Foto: Divulgação/Acervo pessoal
São João com segurança: descubra como funciona o tratamento de diálise em casa, para pacientes com doença renal crônica
Na Bahia, as pessoas que convivem com a doença renal crônica dependem de terapias dialíticas para manter a saúde. Dados da Secretaria da Saúde do Estado (Sesab), divulgados no ano passado pela Sociedade Brasileira de Nefrologia – Regional Bahia (SBN-BA), mostram que 9.841 pacientes realizaram hemodiálise regularmente no estado, enquanto apenas 215 fizeram diálise peritoneal, modalidade que permite o tratamento em casa e oferece maior flexibilidade para deslocamentos. Com a chegada do São João e o aumento das viagens para o interior, a médica nefrologista Manuela Lordelo alerta para a importância do planejamento para que o tratamento não seja interrompido.
“Para os pacientes que realizam diálise peritoneal, viajar é possível, mas exige organização prévia. Por isso, é fundamental conversar com a equipe médica com antecedência para alinhar o roteiro, garantir o envio dos insumos necessários ao destino e verificar se o local de hospedagem oferece condições adequadas de higiene e armazenamento do material. O tratamento não entra em recesso durante os festejos. O paciente precisa manter a rotina prescrita e ter um plano para lidar com qualquer intercorrência”, explica a especialista.
Outro cuidado importante é com a realização das trocas da diálise peritoneal em ambientes limpos e seguros. A médica Manuela Lordelo orienta que o paciente evite improvisações e mantenha os mesmos protocolos adotados em casa, como higienização rigorosa das mãos e utilização de superfícies adequadas para o procedimento. Também é recomendável levar uma quantidade extra de materiais, medicamentos e contatos de referência para emergências durante a viagem.
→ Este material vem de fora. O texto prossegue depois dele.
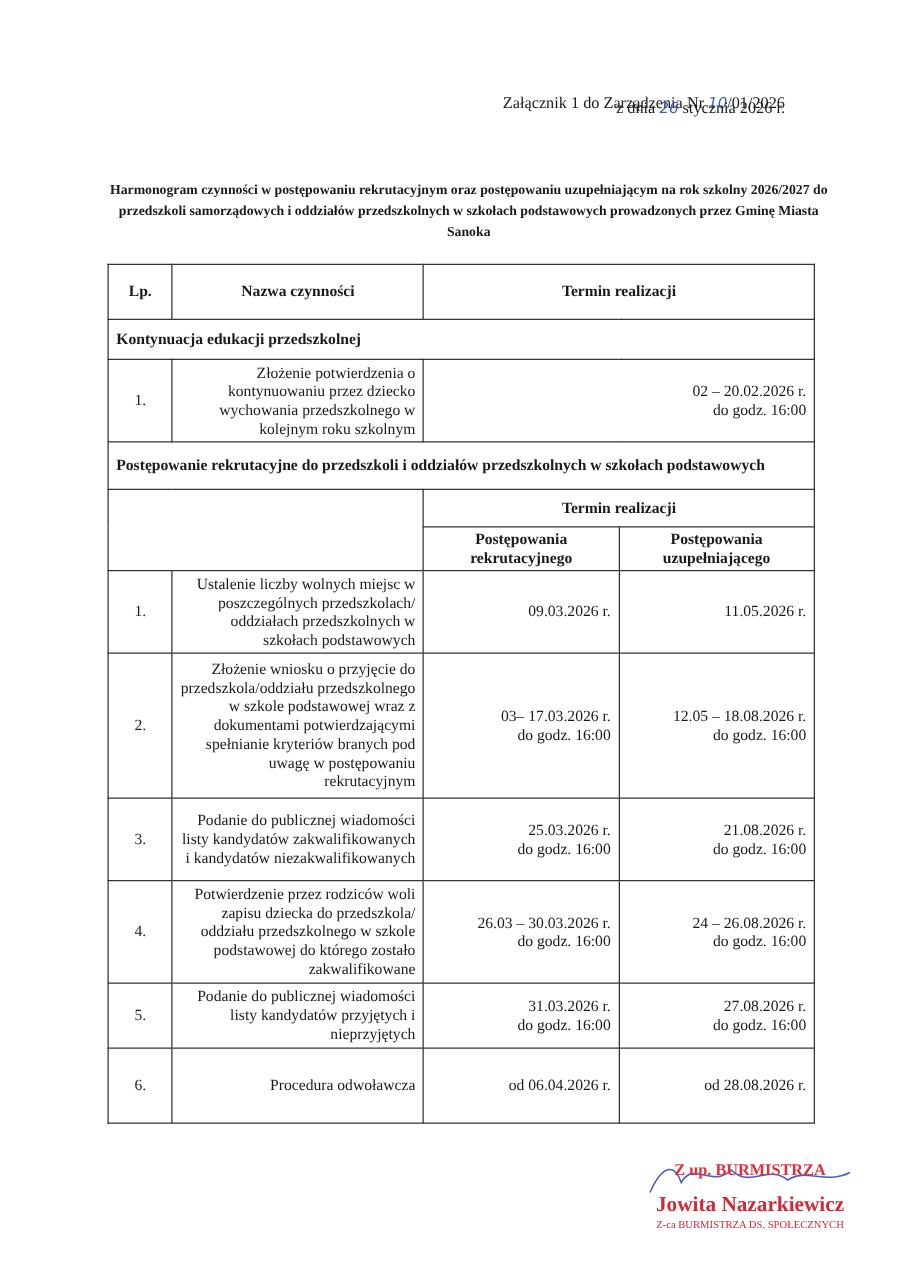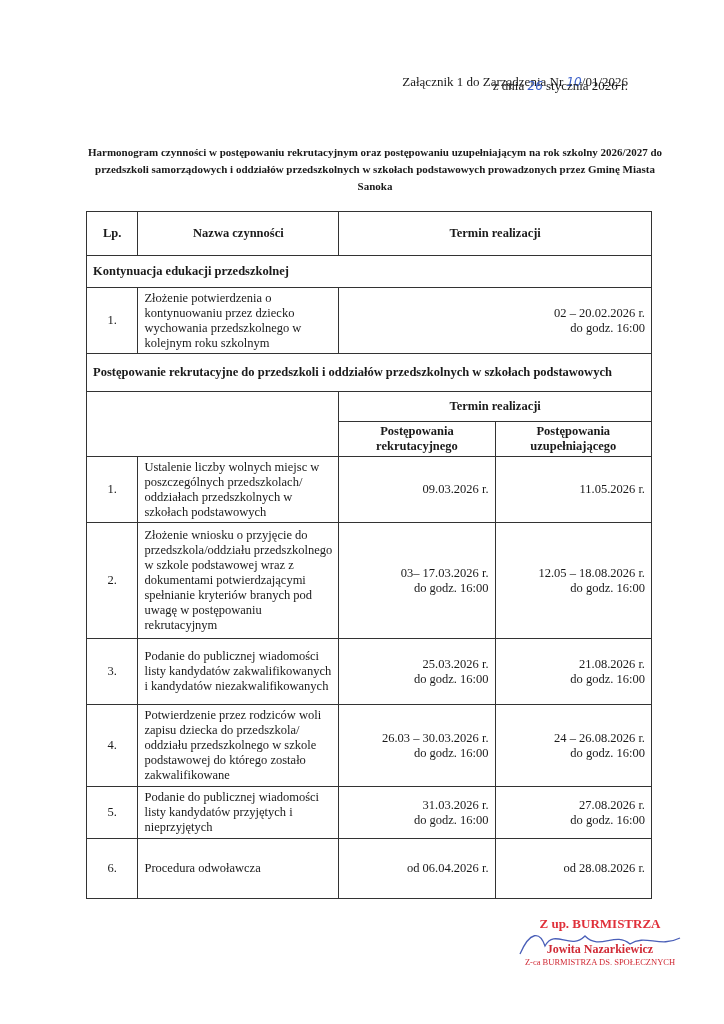"Złożenie potwierdzenia o kontynuowaniu" .name { text-align: left -> right }
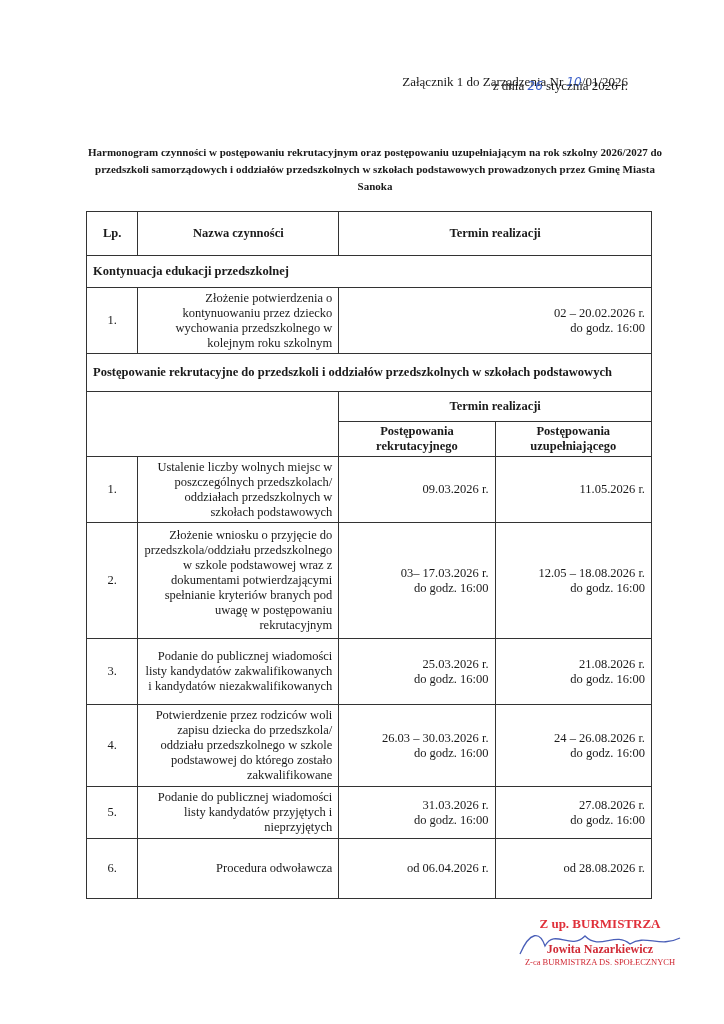"Z up. BURMISTRZA" .sig1 { margin-top: none -> 12px }
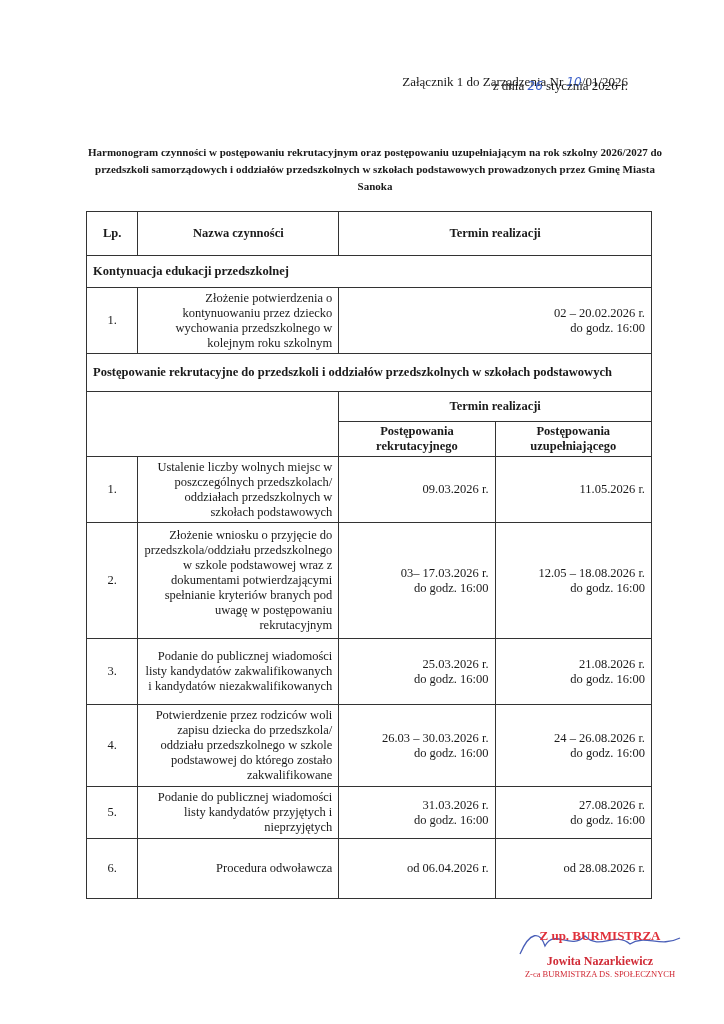"Jowita Nazarkiewicz" .sig2 { font-size: 12px -> 17px }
Mesmo quem realiza hemodiálise convencional, em clínicas e hospitais, e pretende viajar no período junino deve se organizar. Nesses casos, é possível solicitar a chamada hemodiálise em trânsito, modalidade que permite ao paciente realizar sessões temporariamente em outra clínica. O agendamento deve ser feito com antecedência, mediante disponibilidade de vaga e envio da documentação clínica necessária. “Quanto mais cedo o paciente iniciar esse processo, maiores são as chances de conseguir manter o tratamento sem interrupções durante a viagem”, destaca Manuela Lordelo.
*Alimentação exige atenção redobrada durante os festejos*
As comidas típicas do São João podem representar um desafio para quem tem doença renal crônica. Milho, amendoim, embutidos, caldos industrializados e alimentos muito salgados ou ricos em potássio e fósforo devem ser consumidos com moderação, de acordo com a orientação individualizada de cada paciente. A recomendação é manter a hidratação dentro dos limites prescritos pelo nefrologista, evitar excessos e priorizar preparações caseiras. “A celebração pode ser aproveitada, mas sem descuidar da alimentação e das restrições indicadas para cada estágio da doença renal”, finaliza a nefrologista Manuela Lordelo.